### WHAT THE TASK REQUIRES
Wherever an image appears in the data, omit it and copy all the remaining text word for word.

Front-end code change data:
==========
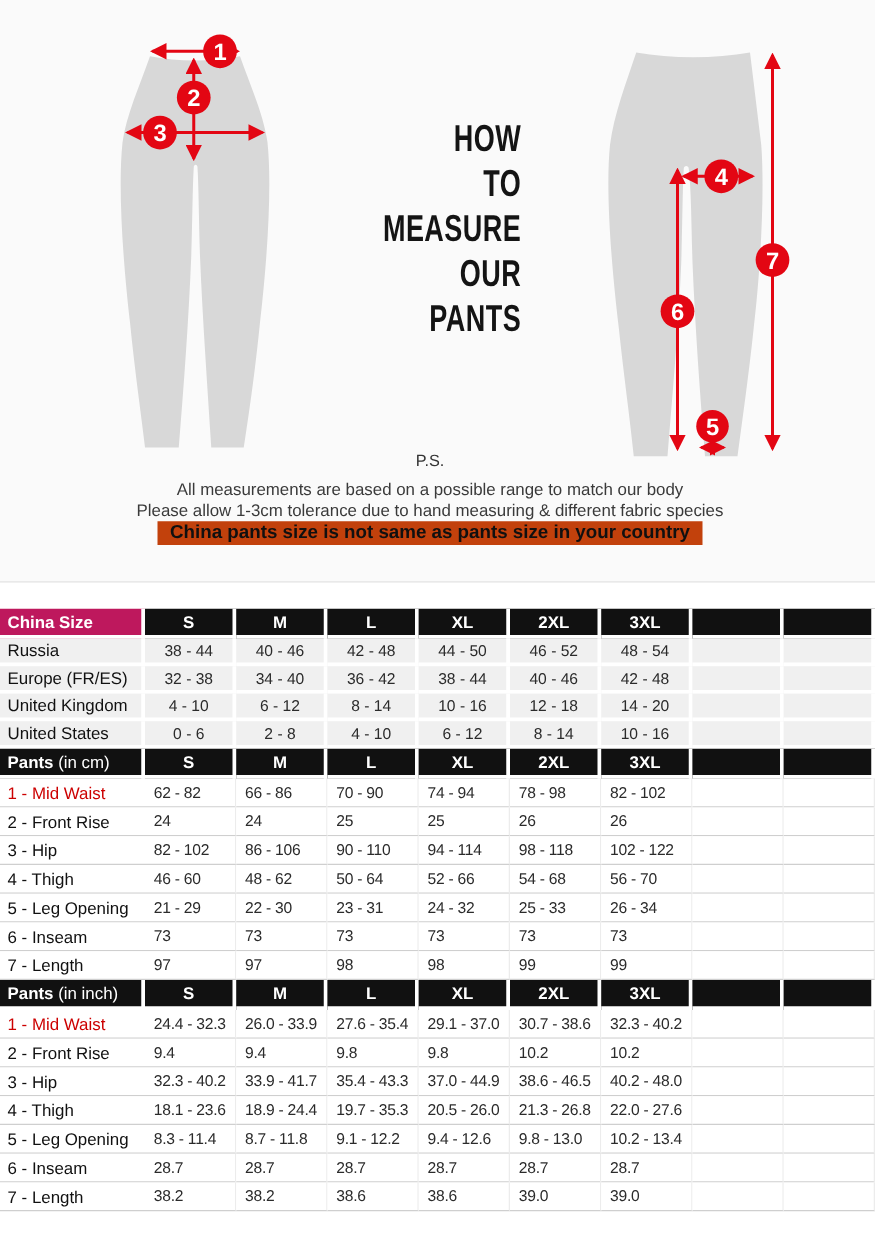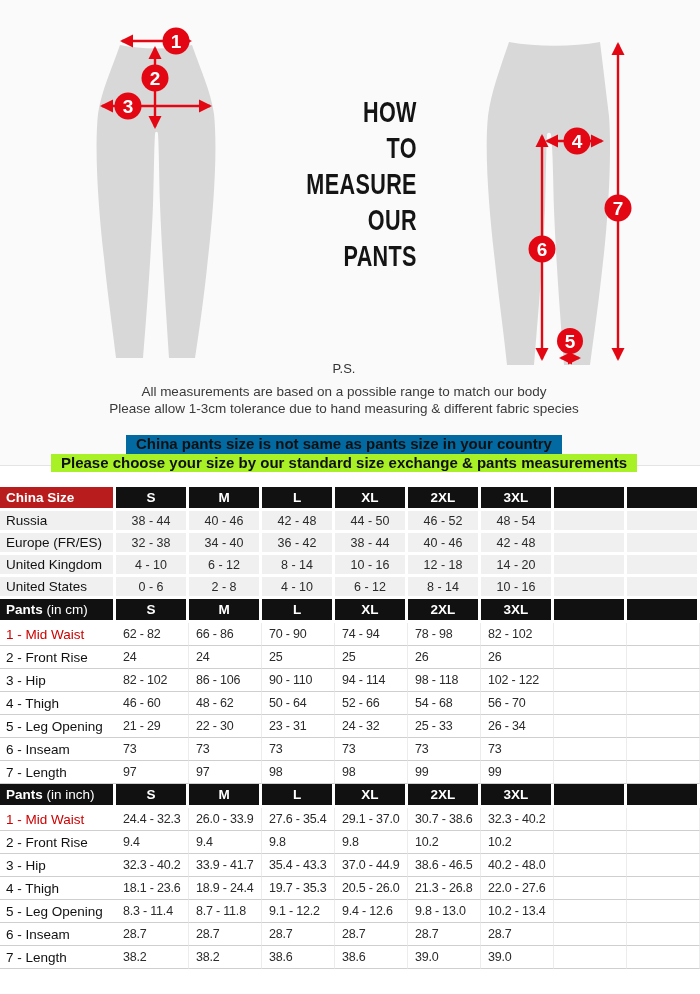--- a/index.html
+++ b/index.html
@@ -15,32 +15,32 @@
   .hero-title { position:absolute; left:281px; top:94px; width:158px; text-align:right; }
   .hero-title .tl {
     font-size:30px; font-weight:bold; color:#141414; line-height:36px;
     transform:scaleX(0.72); letter-spacing:0.5px; white-space:nowrap;
   }
   .notes { position:absolute; left:0; top:361px; width:688px; text-align:center; }
   .ps { font-size:13px; color:#333; margin-bottom:8px; }
   .note-line { font-size:13.5px; color:#3a3a3a; line-height:16.5px; }
   .hl { display:inline-block; font-weight:bold; font-size:15px; color:#101010;
         line-height:18.5px; padding:0 10px; white-space:nowrap; }
-  .hl-orange { background:#0369a1; margin-top:18px; }
+  .hl-orange { background:#c2410c; margin-top:0; }
   .hl-green  { background:#a8f127; }
   
   table { border-collapse:separate; border-spacing:0; table-layout:fixed;
           width:700px; font-size:13px; }
   .t1 { margin-top:21px; }
   col.lbl { width:116px; } col.v { width:73px; }
   thead th { background:#111; color:#fff; height:24px; font-size:13.5px;
              border-right:3px solid #fff; border-bottom:3px solid #fff;
              text-align:center; font-weight:bold; overflow:hidden; white-space:nowrap; }
   thead th.corner { text-align:left; padding-left:6px; }
-  thead th.red-cell { background:#b91c1c; }
+  thead th.red-cell { background:#be185d; }
   thead th b { font-weight:bold; }
   thead th .rest { font-weight:normal; }
   tbody th { text-align:left; padding-left:6px; font-weight:normal; color:#111;
              font-size:13.5px; white-space:nowrap; overflow:hidden; }
   tbody td { color:#2b2b2b; white-space:nowrap; overflow:hidden; }
   tbody th.red { color:#cc0000; }
   
   .t1 tbody th, .t1 tbody td { background:#f0f0f0; height:22px;
       border-right:3px solid #fff; border-bottom:3px solid #fff; }
   .t1 tbody td { text-align:center; font-size:12.5px; }
@@ -108,21 +108,20 @@
     <div class="tl">MEASURE</div>
     <div class="tl">OUR</div>
     <div class="tl">PANTS</div>
   </div>
 
   <div class="notes">
     <div class="ps">P.S.</div>
     <div class="note-line">All measurements are based on a possible range to match our body</div>
     <div class="note-line">Please allow 1-3cm tolerance due to hand measuring &amp; different fabric species</div>
     <div><span class="hl hl-orange">China pants size is not same as pants size in your country</span></div>
-    <div><span class="hl hl-green">Please choose your size by our standard size exchange &amp; pants measurements</span></div>
   </div>
 </div>
 
 <table class="t1">
   <colgroup>
       <col class="lbl">
       <col class="v">
       <col class="v">
       <col class="v">
       <col class="v">

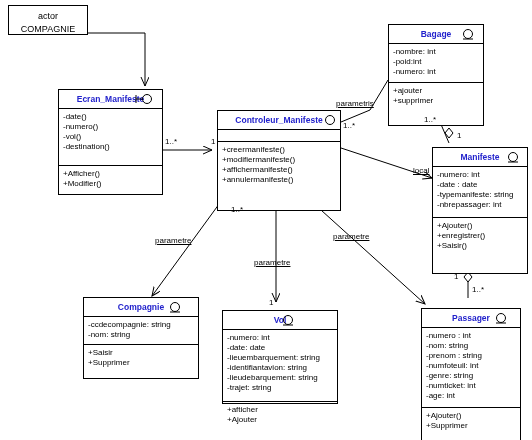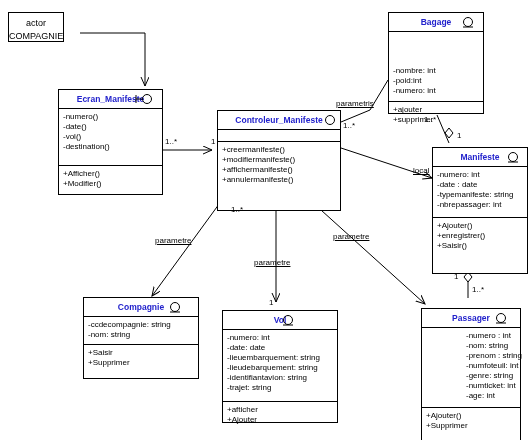--- a/index.html
+++ b/index.html
@@ -105,36 +105,36 @@
     <path d="M222,200 L152,296" fill="none" stroke="#000" stroke-width="1" marker-end="url(#arrowOpen)"></path>
 
     <path d="M276,201 L276,302" fill="none" stroke="#000" stroke-width="1" marker-end="url(#arrowOpen)"></path>
 
     <path d="M311,201 L425,304" fill="none" stroke="#000" stroke-width="1" marker-end="url(#arrowOpen)"></path>
 
     <path d="M468,274 L468,298" fill="none" stroke="#000" stroke-width="1"></path>
     <path d="M468,272 l4,5 l-4,5 l-4,-5 z" fill="#fff" stroke="#000" stroke-width="1"></path>
   </svg>
 
-  <div class="actorbox" style="left:8px; top:12px; width:56px; height:30px;">
+  <div class="actorbox" style="left:8px; top:5px; width:80px; height:30px;">
     <div>actor</div>
     <div>COMPAGNIE</div>
   </div>
 
   <div class="umlbox" style="left:58px; top:89px; width:105px; height:106px;">
     <div class="uml-title">
       <span>Ecran_Manifeste</span>
       <svg class="iface" viewBox="0 0 22 12">
         <path d="M1,2 L1,10 M1,6 L7,6" fill="none" stroke="#000" stroke-width="1"></path>
         <circle cx="12" cy="6" r="4.5" fill="none" stroke="#000" stroke-width="1"></circle>
       </svg>
     </div>
     <div class="uml-sec" style="height:56px;">
+      <div>-date()</div>
       <div>-numero()</div>
-      <div>-date()</div>
       <div>-vol()</div>
       <div>-destination()</div>
     </div>
     <div class="uml-sec">
       <div>+Afficher()</div>
       <div>+Modifier()</div>
     </div>
   </div>
 
   <div class="umlbox" style="left:217px; top:110px; width:124px; height:101px;">
@@ -146,29 +146,29 @@
     </div>
     <div class="uml-sec" style="height:11px;"></div>
     <div class="uml-sec">
       <div>+creermanifeste()</div>
       <div>+modifiermanifeste()</div>
       <div>+affichermanifeste()</div>
       <div>+annulermanifeste()</div>
     </div>
   </div>
 
-  <div class="umlbox" style="left:388px; top:12px; width:96px; height:102px;">
+  <div class="umlbox" style="left:388px; top:24px; width:96px; height:102px;">
     <div class="uml-title">
       <span>Bagage</span>
       <svg class="iface" viewBox="0 0 22 12">
         <circle cx="12" cy="6" r="4.5" fill="none" stroke="#000" stroke-width="1"></circle>
         <path d="M7,11 L17,11" fill="none" stroke="#000" stroke-width="1"></path>
       </svg>
     </div>
-    <div class="uml-sec" style="height:38px;margin-top:31px;">
+    <div class="uml-sec" style="height:38px;">
       <div>-nombre: int</div>
       <div>-poid:int</div>
       <div>-numero: int</div>
     </div>
     <div class="uml-sec">
       <div>+ajouter</div>
       <div>+supprimer</div>
     </div>
   </div>
 
@@ -204,51 +204,51 @@
     <div class="uml-sec" style="height:27px;">
       <div>-ccdecompagnie: string</div>
       <div>-nom: string</div>
     </div>
     <div class="uml-sec">
       <div>+Saisir</div>
       <div>+Supprimer</div>
     </div>
   </div>
 
-  <div class="umlbox" style="left:222px; top:310px; width:116px; height:113px;">
+  <div class="umlbox" style="left:222px; top:310px; width:116px; height:94px;">
     <div class="uml-title">
       <span>Vol</span>
       <svg class="iface" style="right:38px;" viewBox="0 0 22 12">
         <circle cx="11" cy="6" r="4.5" fill="none" stroke="#000" stroke-width="1"></circle>
         <path d="M6,11 L16,11" fill="none" stroke="#000" stroke-width="1"></path>
       </svg>
     </div>
     <div class="uml-sec" style="height:71px;">
       <div>-numero: int</div>
       <div>-date: date</div>
       <div>-lieuembarquement: string</div>
+      <div>-identifiantavion: string</div>
       <div>-lieudebarquement: string</div>
-      <div>-identifiantavion: string</div>
       <div>-trajet: string</div>
     </div>
     <div class="uml-sec">
       <div>+afticher</div>
       <div>+Ajouter</div>
     </div>
   </div>
 
   <div class="umlbox" style="left:421px; top:308px; width:100px; height:138px;">
     <div class="uml-title">
       <span>Passager</span>
       <svg class="iface" style="right:8px;" viewBox="0 0 22 12">
         <circle cx="11" cy="6" r="4.5" fill="none" stroke="#000" stroke-width="1"></circle>
         <path d="M6,11 L16,11" fill="none" stroke="#000" stroke-width="1"></path>
       </svg>
     </div>
-    <div class="uml-sec" style="height:79px;margin-left:40px;">
+    <div class="uml-sec" style="height:79px;">
       <div>-numero : int</div>
       <div>-nom: string</div>
       <div>-prenom : string</div>
       <div>-numfoteuil: int</div>
       <div>-genre: string</div>
       <div>-numticket: int</div>
       <div>-age: int</div>
     </div>
     <div class="uml-sec">
       <div>+Ajouter()</div>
==========
### FINISHED TASK
--- a/index.html
+++ b/index.html
@@ -15,32 +15,32 @@
   .hero-title { position:absolute; left:281px; top:94px; width:158px; text-align:right; }
   .hero-title .tl {
     font-size:30px; font-weight:bold; color:#141414; line-height:36px;
     transform:scaleX(0.72); letter-spacing:0.5px; white-space:nowrap;
   }
   .notes { position:absolute; left:0; top:361px; width:688px; text-align:center; }
   .ps { font-size:13px; color:#333; margin-bottom:8px; }
   .note-line { font-size:13.5px; color:#3a3a3a; line-height:16.5px; }
   .hl { display:inline-block; font-weight:bold; font-size:15px; color:#101010;
         line-height:18.5px; padding:0 10px; white-space:nowrap; }
-  .hl-orange { background:#0369a1; margin-top:18px; }
+  .hl-orange { background:#c2410c; margin-top:0; }
   .hl-green  { background:#a8f127; }
   
   table { border-collapse:separate; border-spacing:0; table-layout:fixed;
           width:700px; font-size:13px; }
   .t1 { margin-top:21px; }
   col.lbl { width:116px; } col.v { width:73px; }
   thead th { background:#111; color:#fff; height:24px; font-size:13.5px;
              border-right:3px solid #fff; border-bottom:3px solid #fff;
              text-align:center; font-weight:bold; overflow:hidden; white-space:nowrap; }
   thead th.corner { text-align:left; padding-left:6px; }
-  thead th.red-cell { background:#b91c1c; }
+  thead th.red-cell { background:#be185d; }
   thead th b { font-weight:bold; }
   thead th .rest { font-weight:normal; }
   tbody th { text-align:left; padding-left:6px; font-weight:normal; color:#111;
              font-size:13.5px; white-space:nowrap; overflow:hidden; }
   tbody td { color:#2b2b2b; white-space:nowrap; overflow:hidden; }
   tbody th.red { color:#cc0000; }
   
   .t1 tbody th, .t1 tbody td { background:#f0f0f0; height:22px;
       border-right:3px solid #fff; border-bottom:3px solid #fff; }
   .t1 tbody td { text-align:center; font-size:12.5px; }
@@ -108,21 +108,20 @@
     <div class="tl">MEASURE</div>
     <div class="tl">OUR</div>
     <div class="tl">PANTS</div>
   </div>
 
   <div class="notes">
     <div class="ps">P.S.</div>
     <div class="note-line">All measurements are based on a possible range to match our body</div>
     <div class="note-line">Please allow 1-3cm tolerance due to hand measuring &amp; different fabric species</div>
     <div><span class="hl hl-orange">China pants size is not same as pants size in your country</span></div>
-    <div><span class="hl hl-green">Please choose your size by our standard size exchange &amp; pants measurements</span></div>
   </div>
 </div>
 
 <table class="t1">
   <colgroup>
       <col class="lbl">
       <col class="v">
       <col class="v">
       <col class="v">
       <col class="v">

--- a/index.html
+++ b/index.html
@@ -105,36 +105,36 @@
     <path d="M222,200 L152,296" fill="none" stroke="#000" stroke-width="1" marker-end="url(#arrowOpen)"></path>
 
     <path d="M276,201 L276,302" fill="none" stroke="#000" stroke-width="1" marker-end="url(#arrowOpen)"></path>
 
     <path d="M311,201 L425,304" fill="none" stroke="#000" stroke-width="1" marker-end="url(#arrowOpen)"></path>
 
     <path d="M468,274 L468,298" fill="none" stroke="#000" stroke-width="1"></path>
     <path d="M468,272 l4,5 l-4,5 l-4,-5 z" fill="#fff" stroke="#000" stroke-width="1"></path>
   </svg>
 
-  <div class="actorbox" style="left:8px; top:12px; width:56px; height:30px;">
+  <div class="actorbox" style="left:8px; top:5px; width:80px; height:30px;">
     <div>actor</div>
     <div>COMPAGNIE</div>
   </div>
 
   <div class="umlbox" style="left:58px; top:89px; width:105px; height:106px;">
     <div class="uml-title">
       <span>Ecran_Manifeste</span>
       <svg class="iface" viewBox="0 0 22 12">
         <path d="M1,2 L1,10 M1,6 L7,6" fill="none" stroke="#000" stroke-width="1"></path>
         <circle cx="12" cy="6" r="4.5" fill="none" stroke="#000" stroke-width="1"></circle>
       </svg>
     </div>
     <div class="uml-sec" style="height:56px;">
+      <div>-date()</div>
       <div>-numero()</div>
-      <div>-date()</div>
       <div>-vol()</div>
       <div>-destination()</div>
     </div>
     <div class="uml-sec">
       <div>+Afficher()</div>
       <div>+Modifier()</div>
     </div>
   </div>
 
   <div class="umlbox" style="left:217px; top:110px; width:124px; height:101px;">
@@ -146,29 +146,29 @@
     </div>
     <div class="uml-sec" style="height:11px;"></div>
     <div class="uml-sec">
       <div>+creermanifeste()</div>
       <div>+modifiermanifeste()</div>
       <div>+affichermanifeste()</div>
       <div>+annulermanifeste()</div>
     </div>
   </div>
 
-  <div class="umlbox" style="left:388px; top:12px; width:96px; height:102px;">
+  <div class="umlbox" style="left:388px; top:24px; width:96px; height:102px;">
     <div class="uml-title">
       <span>Bagage</span>
       <svg class="iface" viewBox="0 0 22 12">
         <circle cx="12" cy="6" r="4.5" fill="none" stroke="#000" stroke-width="1"></circle>
         <path d="M7,11 L17,11" fill="none" stroke="#000" stroke-width="1"></path>
       </svg>
     </div>
-    <div class="uml-sec" style="height:38px;margin-top:31px;">
+    <div class="uml-sec" style="height:38px;">
       <div>-nombre: int</div>
       <div>-poid:int</div>
       <div>-numero: int</div>
     </div>
     <div class="uml-sec">
       <div>+ajouter</div>
       <div>+supprimer</div>
     </div>
   </div>
 
@@ -204,51 +204,51 @@
     <div class="uml-sec" style="height:27px;">
       <div>-ccdecompagnie: string</div>
       <div>-nom: string</div>
     </div>
     <div class="uml-sec">
       <div>+Saisir</div>
       <div>+Supprimer</div>
     </div>
   </div>
 
-  <div class="umlbox" style="left:222px; top:310px; width:116px; height:113px;">
+  <div class="umlbox" style="left:222px; top:310px; width:116px; height:94px;">
     <div class="uml-title">
       <span>Vol</span>
       <svg class="iface" style="right:38px;" viewBox="0 0 22 12">
         <circle cx="11" cy="6" r="4.5" fill="none" stroke="#000" stroke-width="1"></circle>
         <path d="M6,11 L16,11" fill="none" stroke="#000" stroke-width="1"></path>
       </svg>
     </div>
     <div class="uml-sec" style="height:71px;">
       <div>-numero: int</div>
       <div>-date: date</div>
       <div>-lieuembarquement: string</div>
+      <div>-identifiantavion: string</div>
       <div>-lieudebarquement: string</div>
-      <div>-identifiantavion: string</div>
       <div>-trajet: string</div>
     </div>
     <div class="uml-sec">
       <div>+afticher</div>
       <div>+Ajouter</div>
     </div>
   </div>
 
   <div class="umlbox" style="left:421px; top:308px; width:100px; height:138px;">
     <div class="uml-title">
       <span>Passager</span>
       <svg class="iface" style="right:8px;" viewBox="0 0 22 12">
         <circle cx="11" cy="6" r="4.5" fill="none" stroke="#000" stroke-width="1"></circle>
         <path d="M6,11 L16,11" fill="none" stroke="#000" stroke-width="1"></path>
       </svg>
     </div>
-    <div class="uml-sec" style="height:79px;margin-left:40px;">
+    <div class="uml-sec" style="height:79px;">
       <div>-numero : int</div>
       <div>-nom: string</div>
       <div>-prenom : string</div>
       <div>-numfoteuil: int</div>
       <div>-genre: string</div>
       <div>-numticket: int</div>
       <div>-age: int</div>
     </div>
     <div class="uml-sec">
       <div>+Ajouter()</div>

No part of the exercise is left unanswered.